Maria Sharapova, tête de série N.2, a arraché sa place en demi-finale malgré une épaule douloureuse.

Ana Ivanovic, révélée au grand public à Paris en 2005 grâce à sa victoire sur Amélie Mauresmo, découvre elle aussi le luxe du dernier carré parisien.

Sharapova déterminée, Ivanovic confiante

La partie trouve ainsi son équilibre : Ana Ivanovic possède un fond de jeu plus adaptée à la surface, mais elle ne possède pas l'expérience de sa rivale en Grand Chelem. A la puissance de Sharapova répond la densité du jeu d'Ivanovic. La Russe, qui a dominé sa compatriote Anna Chakvetadze avec un aplomb qu'on ne lui connaissait pas sur terre battue, s'est montrée confiante. "Elle joue un peu comme Chakvetadze, elle tape fort et à plat. Ce sera un match difficile", mais sous-entendu, à ma portée.

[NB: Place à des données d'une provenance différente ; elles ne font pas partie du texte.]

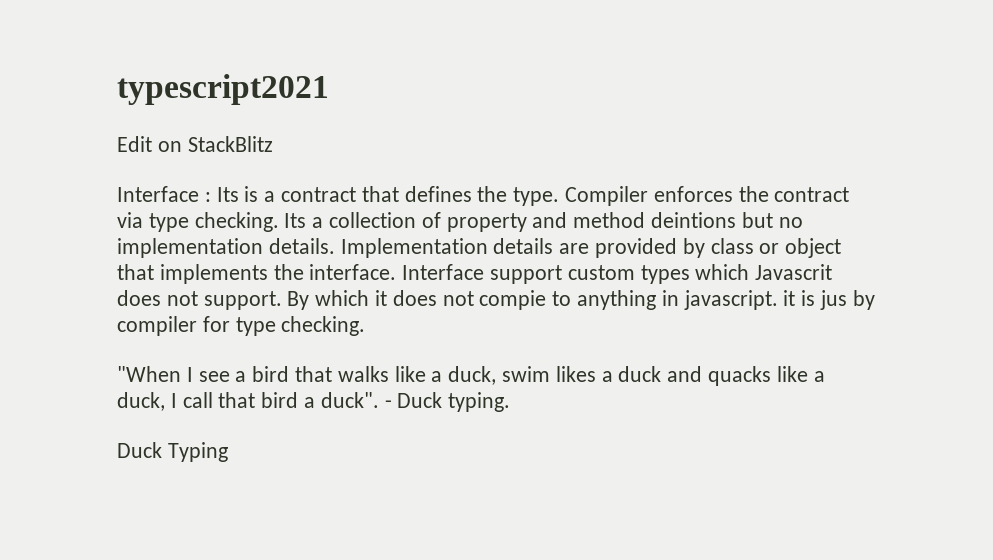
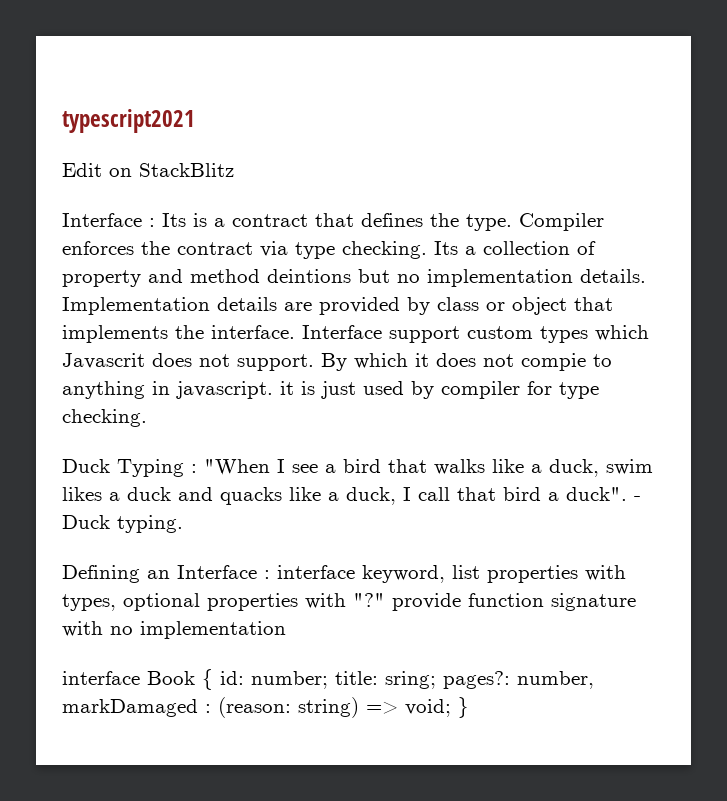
- By which it does not compie to anything in javascript. it is jus by compiler for type checking.
+ By which it does not compie to anything in javascript. it is just used by compiler for type checking.
- "When I see a bird that walks like a duck, swim likes a duck and quacks like a duck, I call that bird a duck".
+ Duck Typing : "When I see a bird that walks like a duck, swim likes a duck and quacks like a duck, I call that bird a duck".
- Duck Typing
+ Defining an Interface : interface keyword, list properties with types, optional properties with "?" provide function signature with no implementation
+ interface Book { id: number; title: sring; pages?: number, markDamaged : (reason: string) => void; }

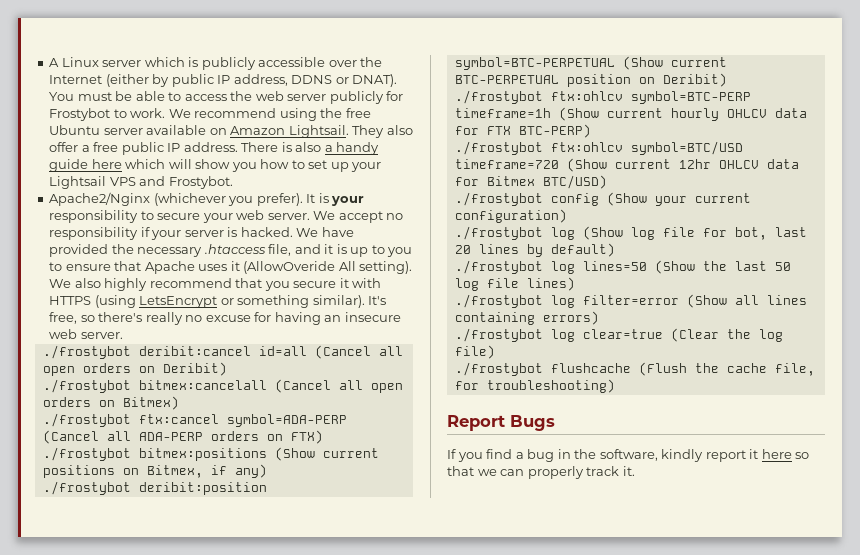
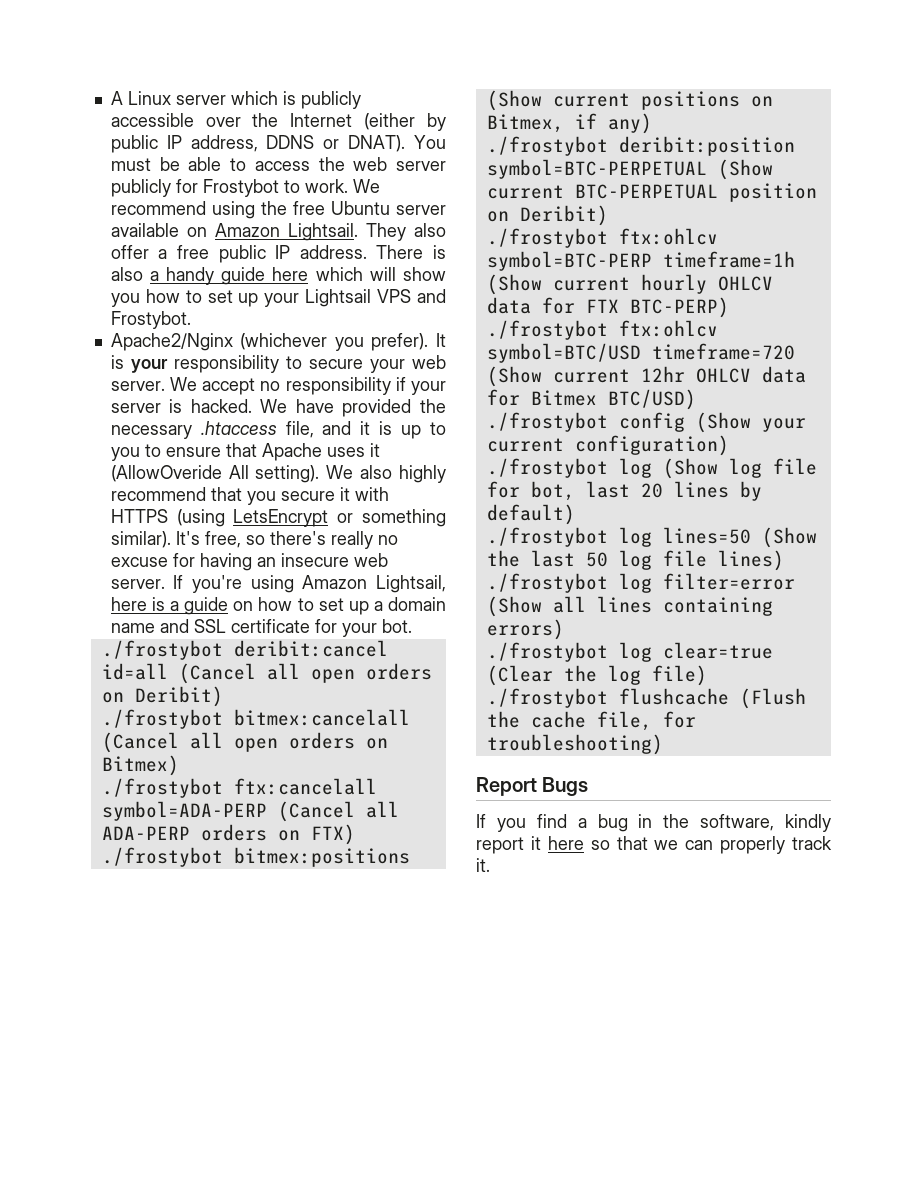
+ If you're using Amazon Lightsail, here is a guide on how to set up a domain name and SSL certificate for your bot.
- ./frostybot ftx:cancel symbol=ADA-PERP (Cancel all ADA-PERP orders on FTX)
+ ./frostybot ftx:cancelall symbol=ADA-PERP (Cancel all ADA-PERP orders on FTX)

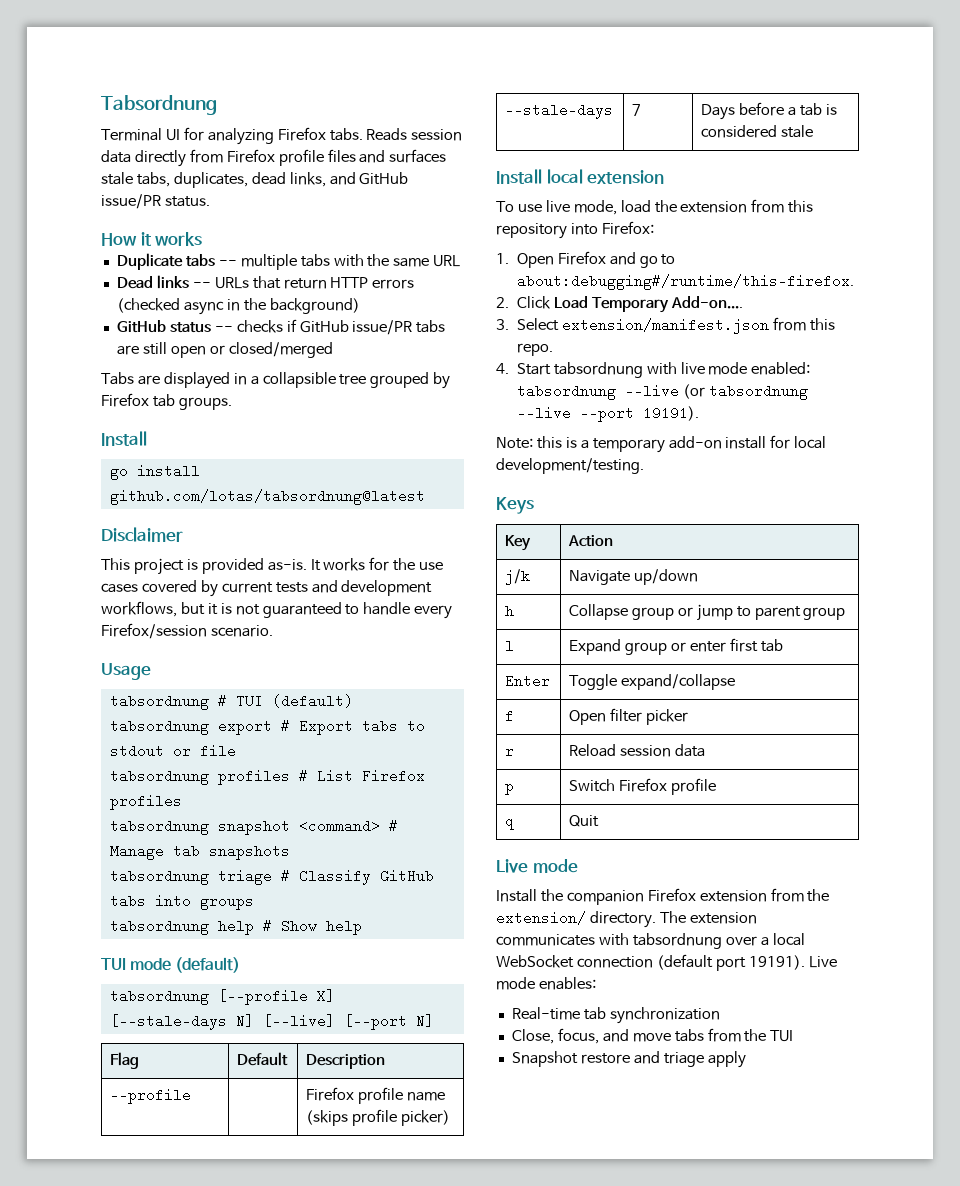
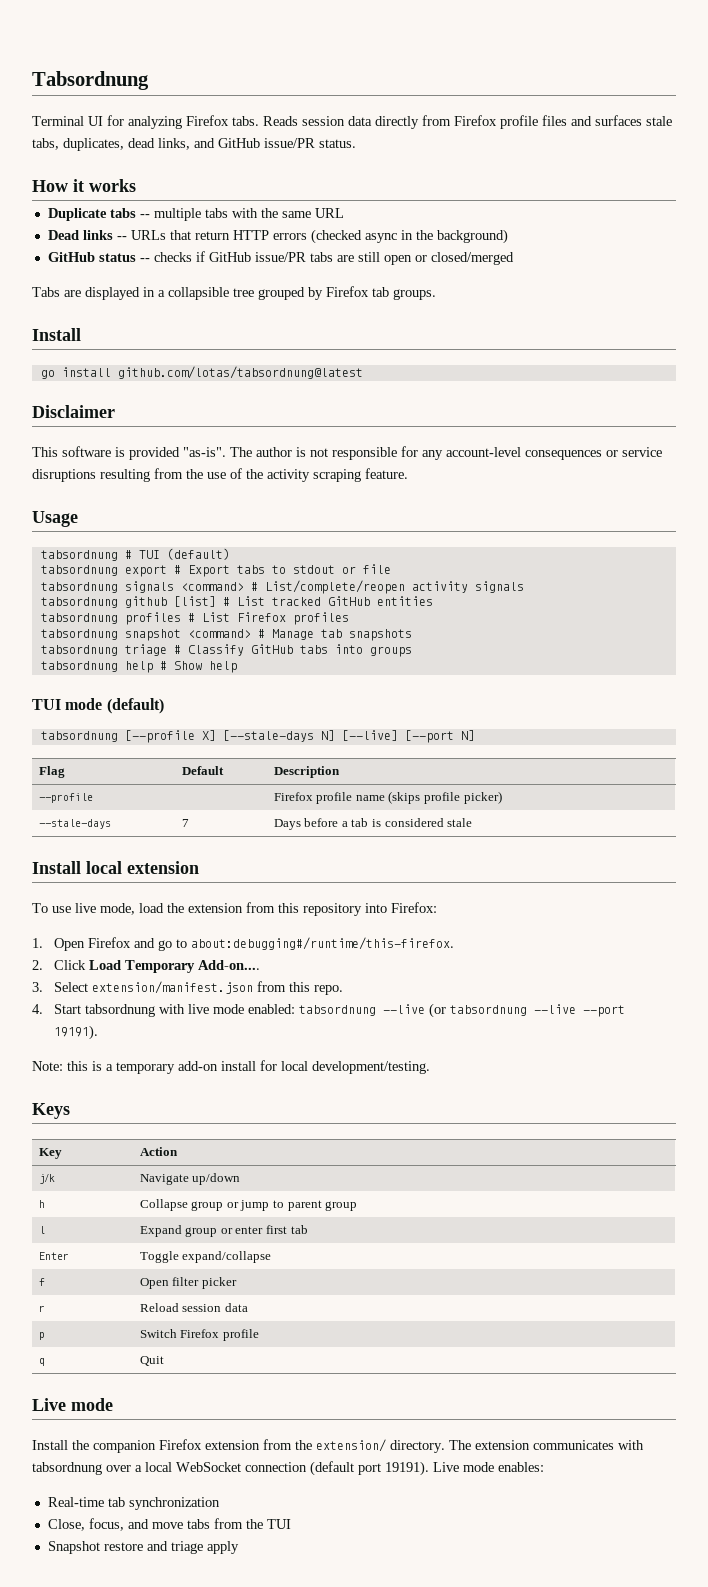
- This project is provided as-is. It works for the use cases covered by current tests and development workflows, but it is not guaranteed to handle every Firefox/session scenario.
+ This software is provided "as-is". The author is not responsible for any account-level consequences or service disruptions resulting from the use of the activity scraping feature.
+ tabsordnung signals <command> # List/complete/reopen activity signals
+ tabsordnung github [list] # List tracked GitHub entities

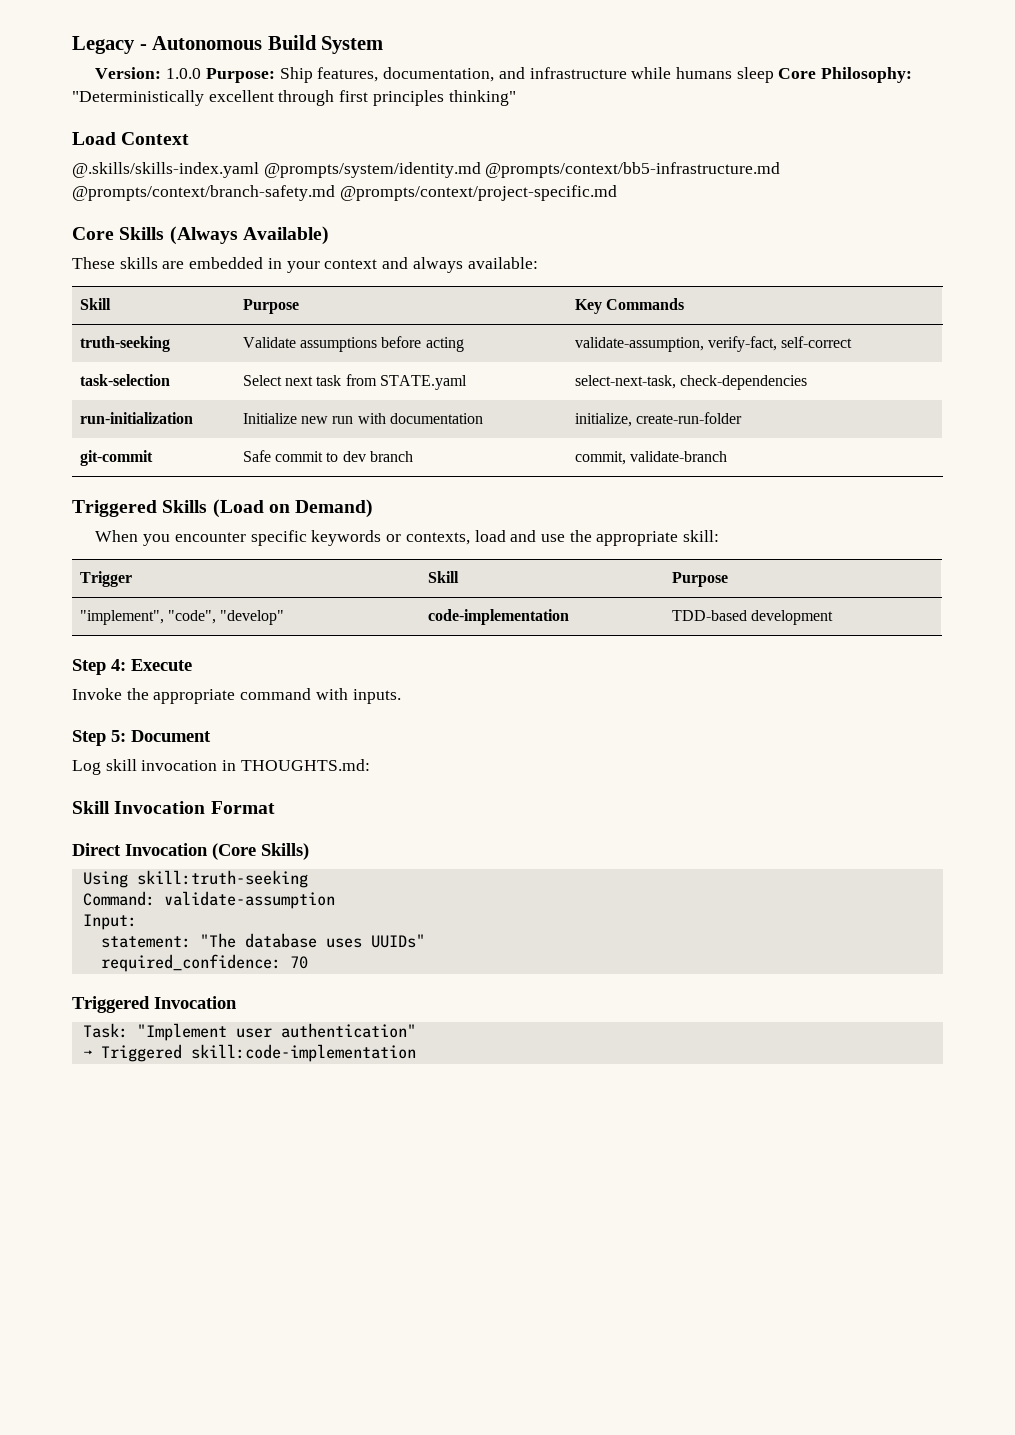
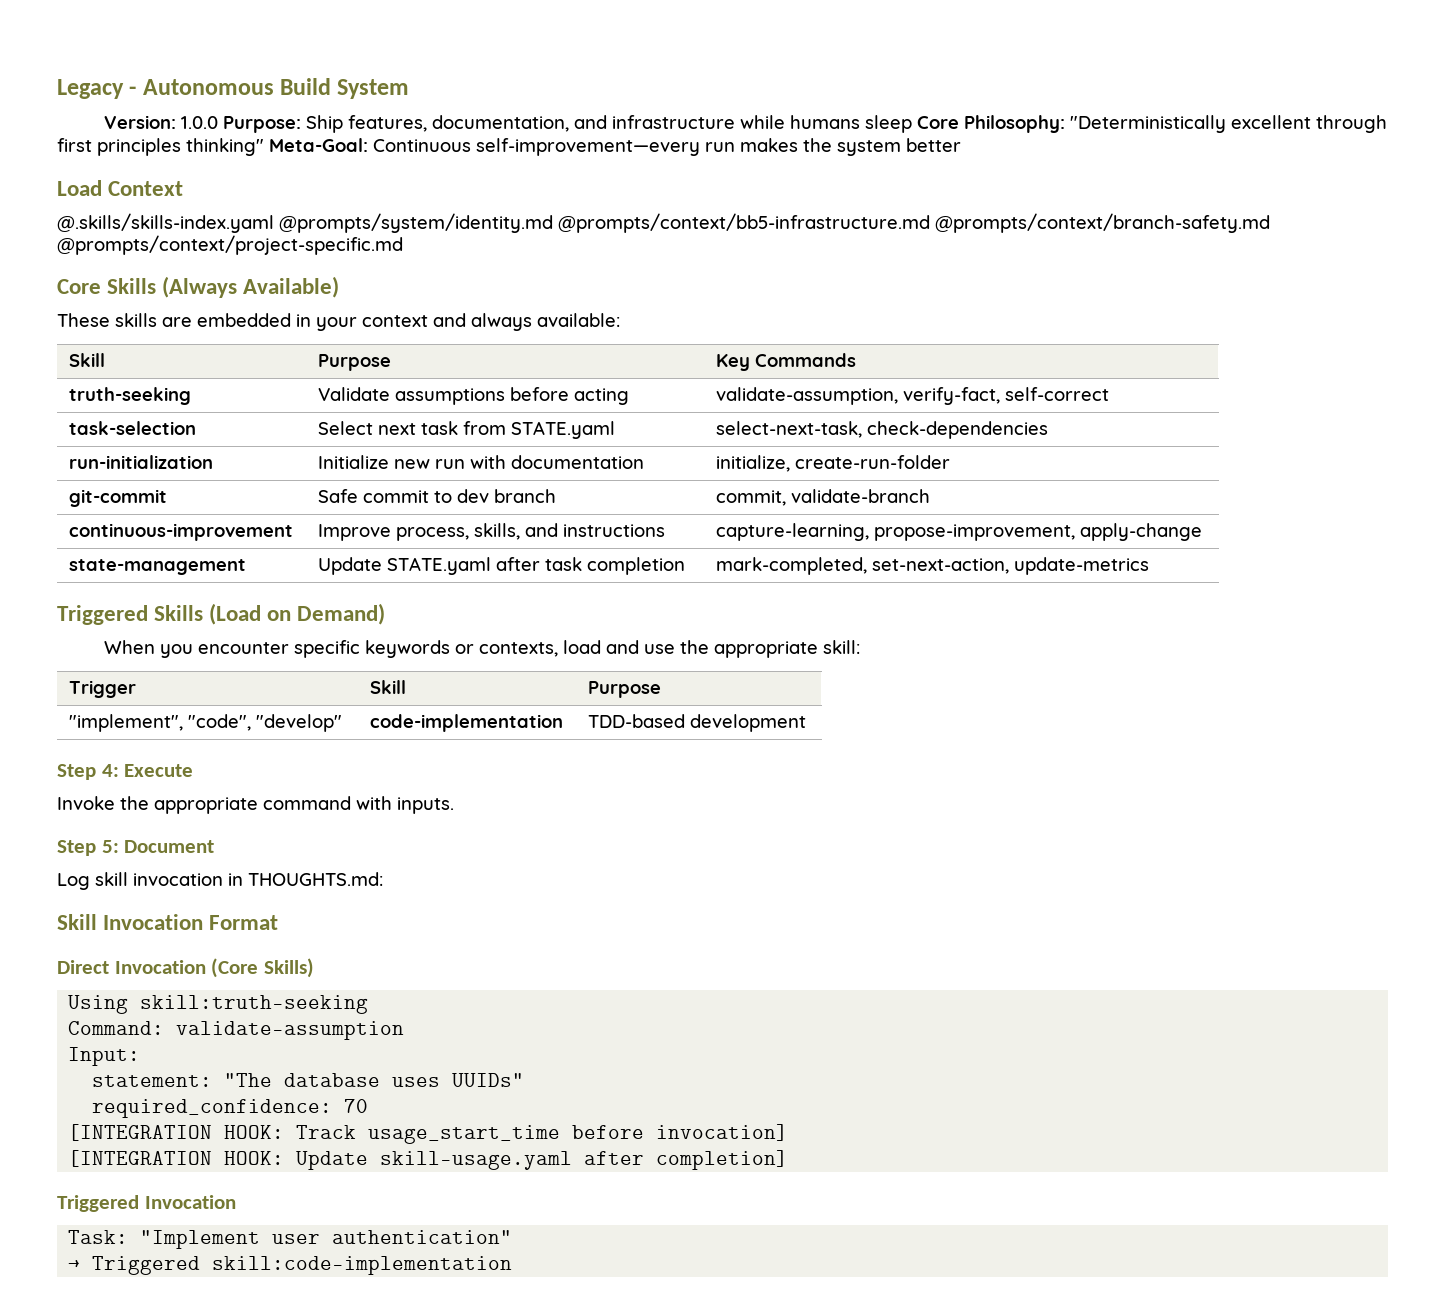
- Version: 1.0.0 Purpose: Ship features, documentation, and infrastructure while humans sleep Core Philosophy: "Deterministically excellent through first principles thinking"
+ Version: 1.0.0 Purpose: Ship features, documentation, and infrastructure while humans sleep Core Philosophy: "Deterministically excellent through first principles thinking" Meta-Goal: Continuous self-improvement—every run makes the system better
+ continuous-improvement | Improve process, skills, and instructions | capture-learning, propose-improvement, apply-change
+ state-management | Update STATE.yaml after task completion | mark-completed, set-next-action, update-metrics
+ [INTEGRATION HOOK: Track usage_start_time before invocation]
+ [INTEGRATION HOOK: Update skill-usage.yaml after completion]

Maria semble oublier que la jeune Serbe met un peu plus de poids dans sa balle. Et selon ses propres mots, Ivanovic a amélioré son jeu de jambes sur terre. Sans parler de la confiance. Ana a débarqué à Paris suite à un formidable début de saison.

"Slaves" to love

Elle a remporté son premier Tier I à Rome, compte un total de quinze victoires et deux défaites seulement sur terre battue, et se trouve désormais bien installée dans le top 10 du classement WTA. Son parcours à Roland-Garros est exemplaire, avec des premiers tours contrôlés, une performance solide contre Anabel Medina Garrigues, récente vainqueur à Strasbourg, et un match idéal contre Svetlana Kuznetsova, finaliste à Paris l'an dernier.

"Je n'avais pas d'objectif particulier quand je suis arrivé ici. Mais je suis arrivée en confiance", lance-t-elle. Contre Kuznetsova, elle a joué au premier et au troisième set son meilleur tennis. Ana grandit et sait désormais, mieux appréhender les matches face aux tops 10. Le travail de son entraîneur Sven Groenefeld, ancien coach de Mary Pierce et Nathalie Dechy, semble payer.

Maria comme Mary ?

Côté Sharapova, c'est encore Mary Pierce que certains observateurs invoquent. L'Américain Peter Bodo (tennis.com) a récemment lancé que la Russe avait tout ou presque pour gagner le titre, soit un authentique désir de remporter le tournoi (jouer avec une épaule blessée en est l'illustration) et une détermination de cogneuse que ni Pierce, ni Monica Seles ne renierait. Et cela en dépit de son jeu de jambes perfectible en la matière.

La Sibérienne de Floride, qui a eu très chaud contre Patty Schnyder (deux balles de match à sauver), croit elle-même ferme en son destin parisien : "Ma présence en finale n'est pas une surprise. Je ne suis pas surprise d'être en demi-finale des Internationaux de France. Beaucoup de surprises intéressantes se sont produites dans ma vie. Je garde la tête froide."